Dopo una transizione politica durata circa un mese, il Gambia ha eletto definitivamente il nuovo presidente: Adama Barrow.
Il passaggio di consegne non è stato semplicissimo. Il piccolo Paese africano, le dimensioni sono simili a quelle della Basilicata per una popolazione di un milione e 700mila abitanti, era governato dal 1994 anni dallo storico presidente Yahya Jammeh, arrivato al governo con un colpo di Stato militare. Il potere di Jammeh era stato confermato per più di vent’anni da voti plebiscitari fino allo scorso dicembre, quando, inaspettatamente, uno dei due candidati delle opposizioni ha vinto le elezioni tenutesi con l’insolito sistema di votazione gambiano: nessuna scheda da compilare, ma solamente delle biglie da inserire in dei contenitori rappresentanti i volti e i nomi dei candidati premier. La vittoria era quindi stata assegnata ad Adama Barrow, musulmano moderato (anche se con due mogli), imprenditore edile con alle spalle una lunga residenza nel Regno Unito e primo oppositore del presidente uscente Jammeh. Un uomo molto apprezzato dal popolo gambiano e ritenuto più vicino alle persone “comuni”.
La transizione post-voto è stata però tutt’altro che semplice. Per oltre un mese, l’ex presidente, sconfitto, ha tentato invano di ricalcolare i voti, appellandosi alla Corte interna e denunciando presunti brogli elettorali, rimandando il più possibile le dimissioni. A poco o nulla erano serviti gli interventi politici della Mauritania e della Nigeria, i cui corpi diplomatici e governativi avevano tentato di costruire una fine conciliativa del mandato. Fino al 19 gennaio, giorno previsto per l’insediamento del nuovo presidente. In quell’occasione Jammeh aveva inviato un comunicato stampa ma aveva nuovamente evitato di parlare di dimissioni. Nella stessa giornata il presidente neoeletto (ma non ancora insediato), Adama Barrow, aveva però deciso di giurare sulla Costituzione del Paese, nell’Ambasciata del Gambia di Dakar, suolo gambiano ma nei sicuri territori senegalesi, da subito sponsor e sostenitori dell’opposizione. Quel giorno il Gambia ha avuto per qualche ora due presidenti. Si erano quindi susseguiti appuntamenti e incontri diplomatici per cercare di ufficializzare l’elezione di Adama Barrow, e mettere fine alla presidenza di Jammeh. Il giorno successivo avevano fatto il loro ingresso in Gambia alcune forze militari del governo senegalese e nigeriano. Un’azione non violenta, ma con un chiaro significato politico: le economie africane più importanti avevano scelto di appoggiare il risultato delle elezioni, e sostenere il nuovo presidente Adama Barrow. Trovatosi senza più alleati politici - molti membri del suo Governo erano nel frattempo fuggiti all’estero - Jammeh ha quindi dichiarato la sconfitta e accettato l’esilio.

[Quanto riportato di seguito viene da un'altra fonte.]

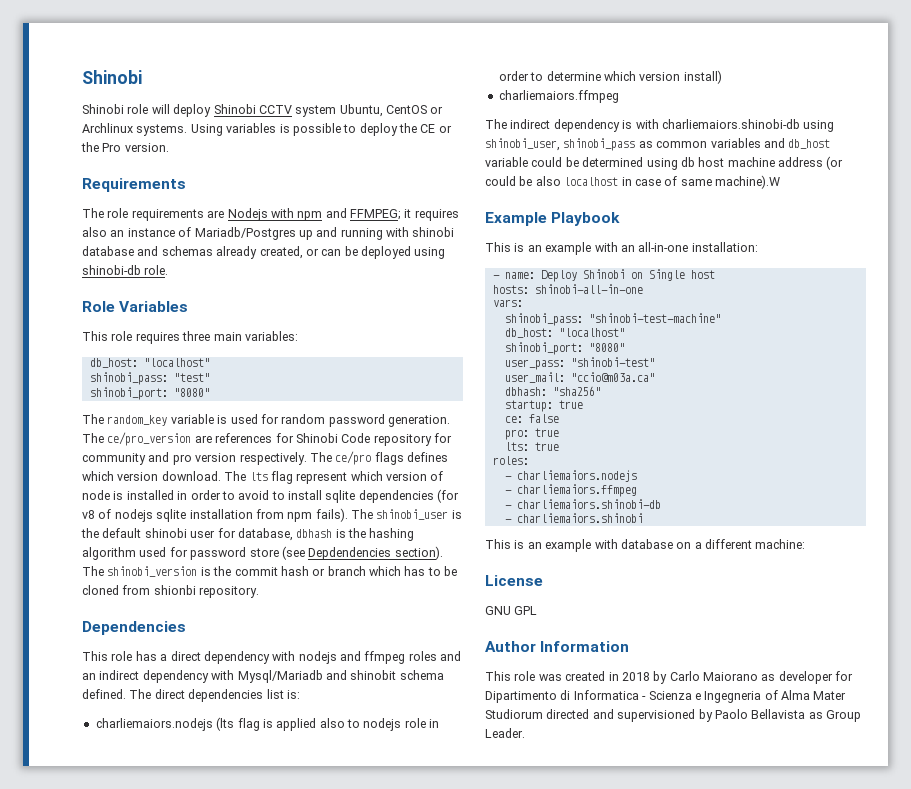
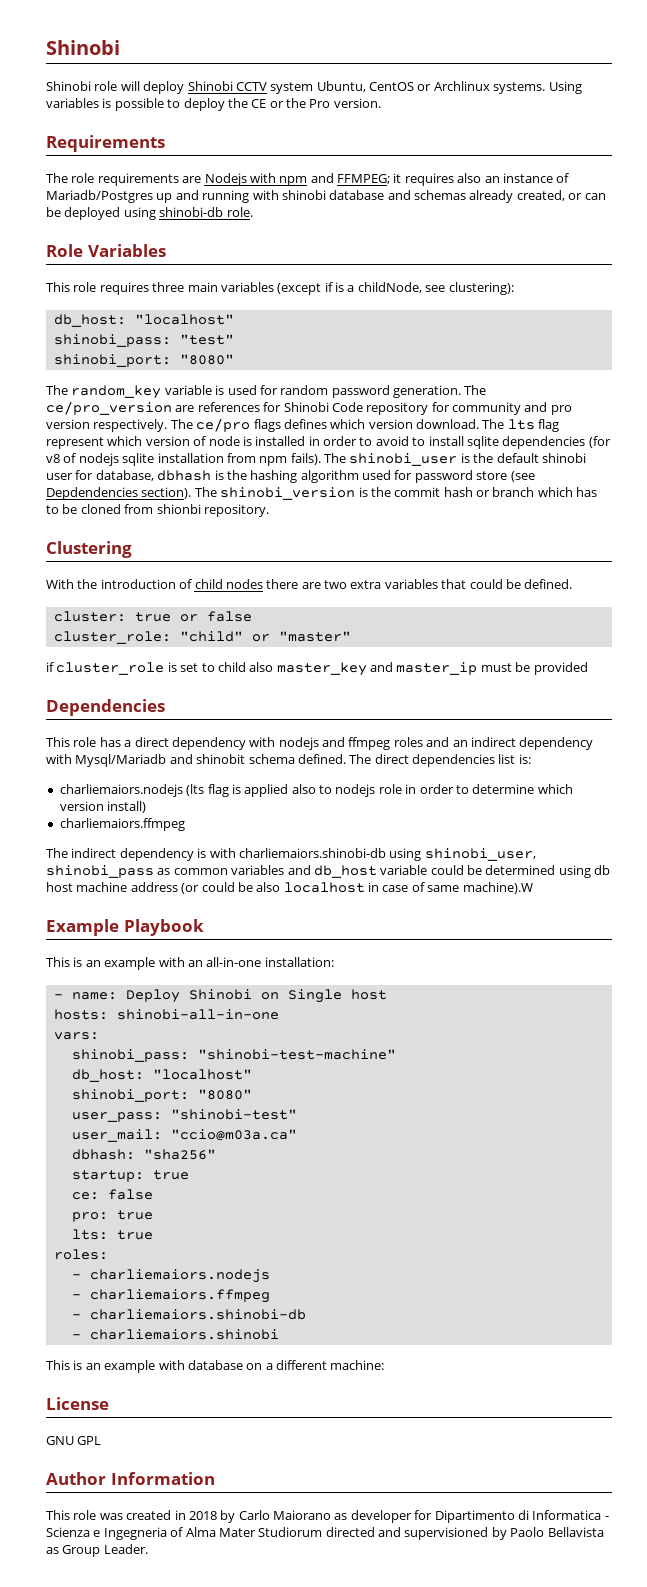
[244,331,298,341] variables: -> [220,282,514,295] variables (except if is a childNode, see clustering):
(260, 592) none -> [46,541,132,558] [46,579,573,589] [53,611,252,622] [53,631,351,644] [46,662,588,676] // Clustering // With the introduction of child nodes there are two extra variables that could be defined. // cluster: true or false // cluster_role: "child" or "master" // if cluster_role is set to child also master_key and master_ip must be provided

Inizia quindi la presidenza di un uomo nuovo, che non ha mai ricoperto incarichi governativi. Adama Barrow è infatti un imprenditore del settore immobiliare, famoso per aver svolto, mentre studiava nel Regno Unito, i lavori più umili, dal commesso all’addetto alla sicurezza. Adama Barrow rappresenta quindi il “sogno” gambiano. Un uomo che si è costruito da solo e che porta speranza ad un Paese in cui le libertà civili rappresentavano un lontano miraggio per i cittadini. Un Paese che si trova ora di fronte alla grande sfida di riformare il sistema educativo, rafforzare l’economia e l’autosufficienza energetica e promuovere i diritti umani. I segnali della popolazione - da sempre considerata come la più pacifica e sorridente della Costa Africana - sono tutti positivi. Il detto locale “Gambia No Problem” rappresenta al meglio la cultura di questo popolo, che ha scelto di cambiare e di guardare verso il futuro con la speranza che le libertà civili possano diventare la priorità e la guida del nuovo governo Barrow.